03 May, 2015

Trench fighting about climate change itself is over, but the battle about response continues


by Robert McLean

T

rench fighting about the existence, the reality of climate change is over however, we are still in the trenches fighting about how we respond to this ever-worsening dilemma.

Any worthwhile attempt to avoid catastrophic climate change/global warming (or “climate ruin” as one pundit has suggested) hinges on an at least 80 per cent cut in the world’s greenhouse gas emissions.

Suggestions put forward to date, as honourable in intent as they are worthy of applause, are really little more than nibbling at the edges.

That 80 per cent cut, as dramatic as it might seem, is really just the beginning for the global aim should be zero emissions leading to the negative position before the end of this century.

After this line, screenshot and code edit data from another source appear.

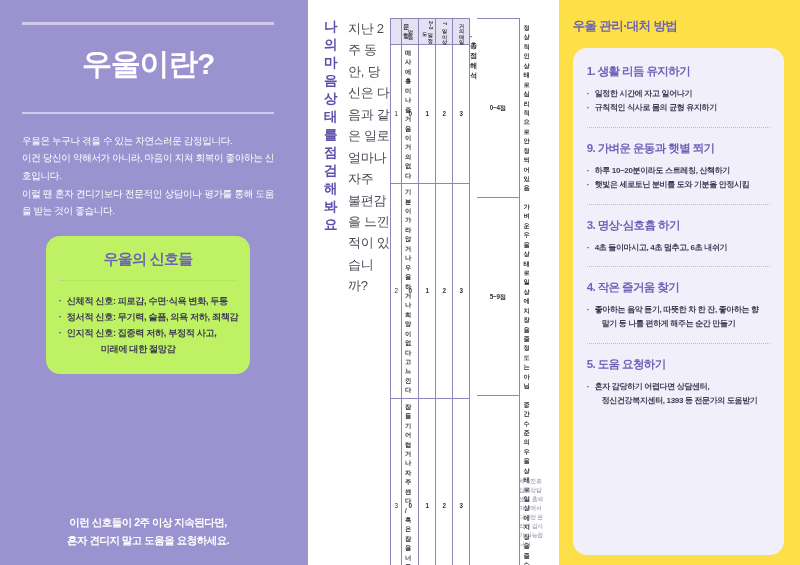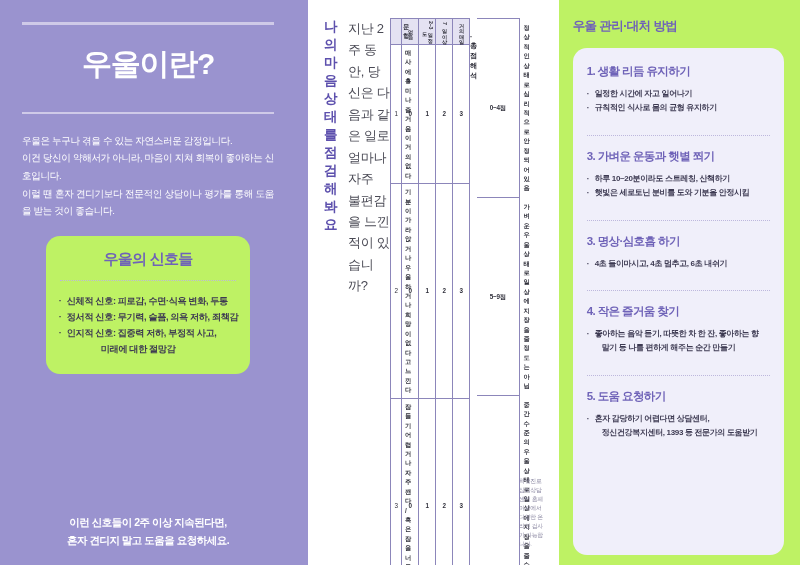--- a/index.html
+++ b/index.html
@@ -136,32 +136,32 @@
   }
   .mid-footer {
     margin-top: auto; margin-bottom: 8px;
     font-size: 5.9px; color: #8b88a2; letter-spacing: -0.25px;
   }
 
   
   .right-panel {
     width: 258px; height: 565px;
     padding: 18px 16px 10px 14px;
-    background: #bef264;
+    background: #fde047;
     display: flex; flex-direction: column;
   }
   .right-title {
     font-size: 12.5px; font-weight: bold; color: #6f63b8;
     letter-spacing: -0.6px; margin-bottom: 13px;
   }
   .tips-card {
     background: #f0effa; border-radius: 14px;
     padding: 16px 14px 14px 14px;
     flex: 1;
-    display: flex; flex-direction: column; gap: 8px;
+    display: flex; flex-direction: column;
   }
   .tip { padding-bottom: 11px; }
   .tip + .tip { padding-top: 13px; border-top: 1.5px dotted #bdb7dd; }
   .tip-head {
     font-size: 11.5px; font-weight: bold; color: #6f63b8;
     letter-spacing: -0.6px; margin-bottom: 8px;
   }
   .tip ul { list-style: none; }
   .tip ul li {
     font-size: 8px; color: #3d3a52; font-weight: bold;
@@ -347,21 +347,21 @@
             <span>일정한 시간에 자고 일어나기</span>
           </li>
           <li>
             <span class="dot">·</span>
             <span>규칙적인 식사로 몸의 균형 유지하기</span>
           </li>
         </ul>
       </div>
 
       <div class="tip">
-        <div class="tip-head">3. 가벼운 운동과 햇볕 쬐기</div>
+        <div class="tip-head">9. 가벼운 운동과 햇볕 쬐기</div>
         <ul>
           <li>
             <span class="dot">·</span>
             <span>하루 10~20분이라도 스트레칭, 산책하기</span>
           </li>
           <li>
             <span class="dot">·</span>
             <span>햇빛은 세로토닌 분비를 도와 기분을 안정시킴</span>
           </li>
         </ul>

It is argued that within five days of America entering World War Two, the country’s auto industry had swapped from producing consumer goods to military hardware.

That is a clear indication that with a sense of purpose and will we are able to engage with, undertake and make massive and significant changes to core human pursuits – any practical and worthwhile response to climate change will only be of any consequence if similar to what happened in the lead up to WWII.

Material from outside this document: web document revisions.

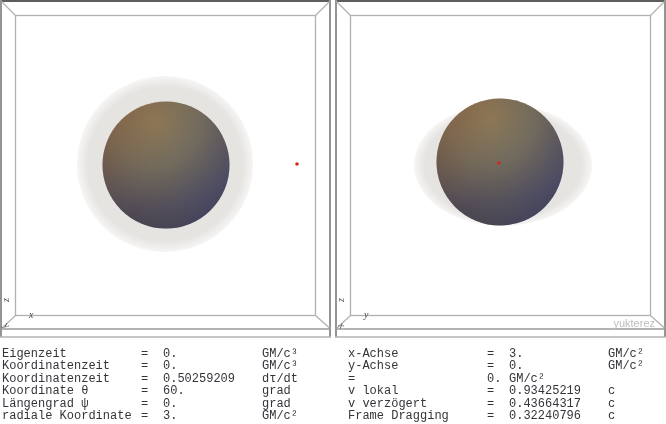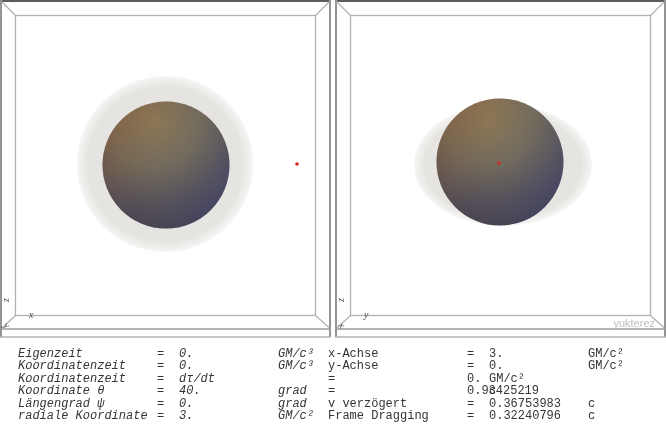--- a/index.html
+++ b/index.html
@@ -5,22 +5,22 @@
   html,body{margin:0;padding:0;background:#fff;}
   .stage{position:relative;width:666px;height:424px;background:#ffffff;overflow:hidden;
          font-family:"Liberation Mono","DejaVu Sans Mono",monospace;}
   svg.viewport{position:absolute;top:0;display:block;}
   #vpL{left:0;}
   #vpR{left:335px;}
   .axisLbl{font-family:"Liberation Serif","DejaVu Serif",serif;font-style:italic;
            font-size:10px;fill:#4a4a4a;}
   .wm{font-family:"Liberation Sans","DejaVu Sans",sans-serif;font-size:11px;fill:#bdbdbd;}
   .readout{position:absolute;top:348px;color:#34343a;font-size:12px;line-height:12.4px;}
-  #tableL{left:18px;font-style:italic;}
-  #tableR{left:328px;}
+  #tableL{left:2px;}
+  #tableR{left:348px;}
   .trow{display:grid;grid-template-columns:139px 22px 99px auto;white-space:pre;}
   .trow span{display:block;}
 </style>
 </head>
 <body>
 
 <div class="stage">
 
   <svg id="vpL" class="viewport" width="331" height="339" viewBox="0 0 331 339">
     <defs>
@@ -95,47 +95,47 @@
   </svg>
 
   <div id="tableL" class="readout">
     <div class="trow">
       <span>Eigenzeit</span><span>=</span><span>0.</span><span>GM/c³</span>
     </div>
     <div class="trow">
       <span>Koordinatenzeit</span><span>=</span><span>0.</span><span>GM/c³</span>
     </div>
     <div class="trow">
-      <span>Koordinatenzeit</span><span>=</span><span>dτ/dt</span>
+      <span>Koordinatenzeit</span><span>=</span><span>0.50259209</span><span>dτ/dt</span>
     </div>
     <div class="trow">
-      <span>Koordinate θ</span><span>=</span><span>40.</span><span>grad</span>
+      <span>Koordinate θ</span><span>=</span><span>60.</span><span>grad</span>
     </div>
     <div class="trow">
       <span>Längengrad ψ</span><span>=</span><span>0.</span><span>grad</span>
     </div>
     <div class="trow">
       <span>radiale Koordinate</span><span>=</span><span>3.</span><span>GM/c²</span>
     </div>
   </div>
 
   <div id="tableR" class="readout">
     <div class="trow">
       <span>x-Achse</span><span>=</span><span>3.</span><span>GM/c²</span>
     </div>
     <div class="trow">
       <span>y-Achse</span><span>=</span><span>0.</span><span>GM/c²</span>
     </div>
     <div class="trow">
       <span>=</span><span>0.</span><span>GM/c²</span>
     </div>
     <div class="trow">
-      <span>=</span><span>0.93425219</span><span>c</span>
+      <span>v lokal</span><span>=</span><span>0.93425219</span><span>c</span>
     </div>
     <div class="trow">
-      <span>v verzögert</span><span>=</span><span>0.36753983</span><span>c</span>
+      <span>v verzögert</span><span>=</span><span>0.43664317</span><span>c</span>
     </div>
     <div class="trow">
       <span>Frame Dragging</span><span>=</span><span>0.32240796</span><span>c</span>
     </div>
   </div>
 
 </div>
 
 </body></html>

Corporations effectively rule the world today – elected governments are theoretically in charge, but it is the corporations through their countless think-tanks and armies of lobbyists who actually pull the strings.

Arrival at an 80 per cent reduction of global GHG emissions will demand a war-like response, but being such a distant memory and so something about which most are unfamiliar, that it is impracticable and largely unachievable.

Like it or not, we are locked into what will be a struggle for human survival (that sounds dramatic, but until we are prepared to say it, from our leaders down will anything of any consequence happen) then we will continue to muddle along until we arrive at a catastrophic bifurcation in our lifestyles demanding action.

The tragedy is that as of today we (humans) have the capacity to make significant and meaningful changes to how we live and what we prioritize and in blindly charging forward, the time when we will need those resources is becoming inevitably closer and so we should be applying those reserves now and not expending them to such an extent that they will be rare, expensive and so hard, in not impossible to apply.

Writing on what is a wonderful autumn day, something being experienced by many of my Goulburn Valley counterparts it is difficult, if not impossible to suggest to people that rather dire times are ahead when a changing climate system is going to disrupt everything with which we are familiar.

Meanwhile, The Guardian reports that failure by the world leaders in Paris this year to reach a deal to cut carbon emissions would be catastrophic.

Its story - “Extreme weather and rising seas are already global threats. This will only intensify” – discusses the importance of the Paris meeting and the general nonchalant approach most people have to that crucial moment.